ParameterDescription
CertificateBase64 (scu{0-n}_certificatebase64)The certificate used by this SCU, Base64-encoded
Mode (scu{0-n}_mode)The active mode of the SCU (normal, backup, or deactive)
SN (scu{0-n}_sn)The serial number of the certificate
ZDA (scu{0-n}_zda)The certificate authority which signed the certificate
caution

Global values will override SCU-specific ones.

Handling the response & provisioning of the CashBox

If your response indicates a status code 200, the request properly went through, and a new CashBox should have been created. In this case, the response body will contain a JSON object (not an escaped JSON string) with the details of that new CashBox.

{
  "cashBoxId": "",
  "accessToken": "",
  "configuration": ""
}
FieldDescription
cashBoxIdThe ID of the created CashBox.
accessTokenThe access token of the created CashBox.
configurationThe configuration object of the new CashBox, as escaped JSON string and based on the provided template.

Here, in particular, cashBoxId and accessToken are interesting, as they allow you to provision the CashBox automatically. To do that, please deploy a vanilla Launcher instance on the destination system and set its CashBox ID and Access Token parameters to the values you received in the response.

Custom variables

In addition to the readily available system variables, you can also use custom variables in your templates.

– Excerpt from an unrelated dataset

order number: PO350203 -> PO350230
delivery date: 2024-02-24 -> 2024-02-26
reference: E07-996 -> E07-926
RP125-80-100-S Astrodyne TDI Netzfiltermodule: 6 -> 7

These variables follow the same syntax as system variables (i.e., |[variable_name]|); you can use them throughout your template.

Their values are passed via the query string of the request to the template API, and each custom variable used in your template needs to have a corresponding value in the query string. So, for example, if you used the variable |[my_variable]|, you'd need to pass its value in the call to the API by adding my_variable to the query string.

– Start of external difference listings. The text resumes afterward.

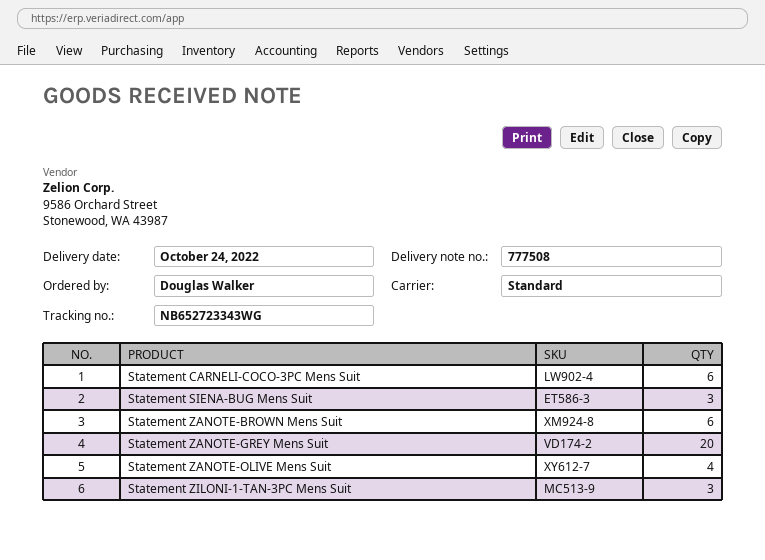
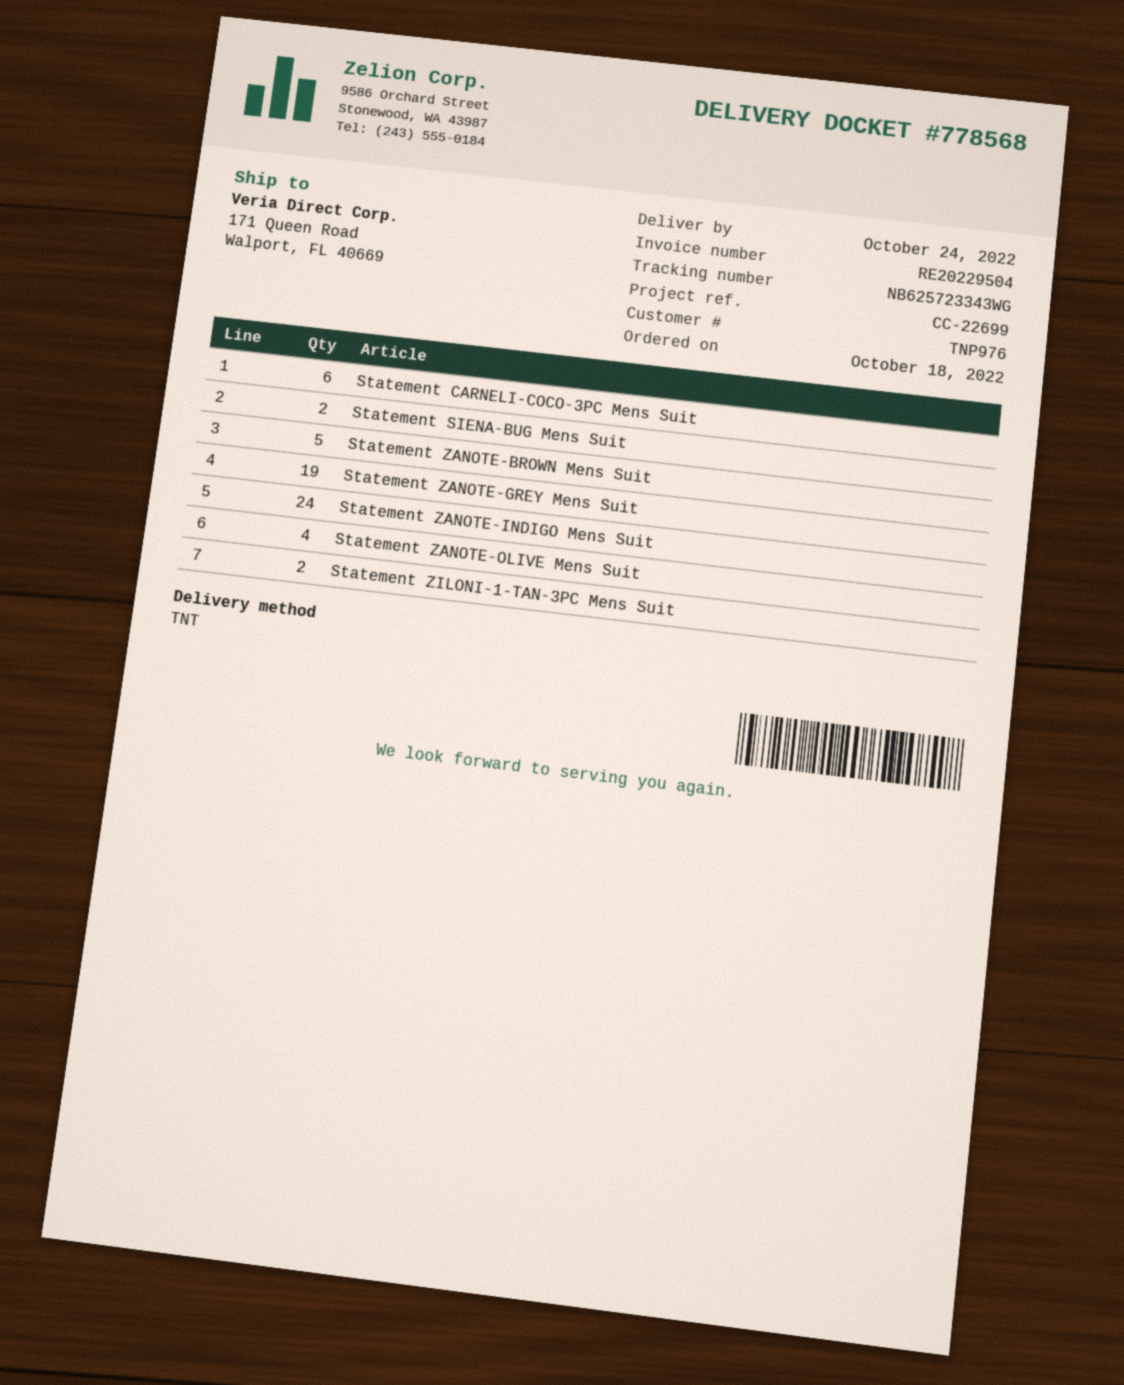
delivery note number: 777508 -> 778568
shipping method: standard -> TNT
tracking number: NB652723343WG -> NB625723343WG
Statement SIENA-BUG Mens Suit: 3 -> 2
Statement ZANOTE-BROWN Mens Suit: 6 -> 5
Statement ZANOTE-GREY Mens Suit: 20 -> 19
Statement ZILONI-1-TAN-3PC Mens Suit: 3 -> 2
Statement ZANOTE-INDIGO Mens Suit: none -> 24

https://helipad.fiskaltrust.cloud/api/configuration?my_variable=desired_value

The call above will substitute all occurrences of |[my_variable]| with desired_value.

overriding system variables

You can also use the query string to override the values of system variables. Any value passed in this way will have precedence over the default value.

Demo with Postman

Postman is a popular HTTP client and is often used to run REST requests manually. You can use it to try out and fine-tune your requests to the template API.

To download Postman, please go to https://www.postman.com/downloads and select the appropriate package for your system. fiskaltrust also provides a Postman collection with pre-configured request settings, which you can import and use as a foundation to customize your API requests.


StepDescription
Import the demo collection into your Postman instance.
Create a duplicate entry of the Sandbox environment.
Open the newly created entry.
In the Params tab, specify the desired Sandbox outlet ID and CashBox description.
In the Headers tab, specify your Sandbox account ID and Access Token.
In the portal, fetch a demo template from Configuration / Template.
Escape the template.
In the Body tab, add the escaped template as JSON string.
Send the request using the Send button.
Check if the response indicated a successful request.
In the portal, verify if the CashBox was properly created under Configuration / CashBox.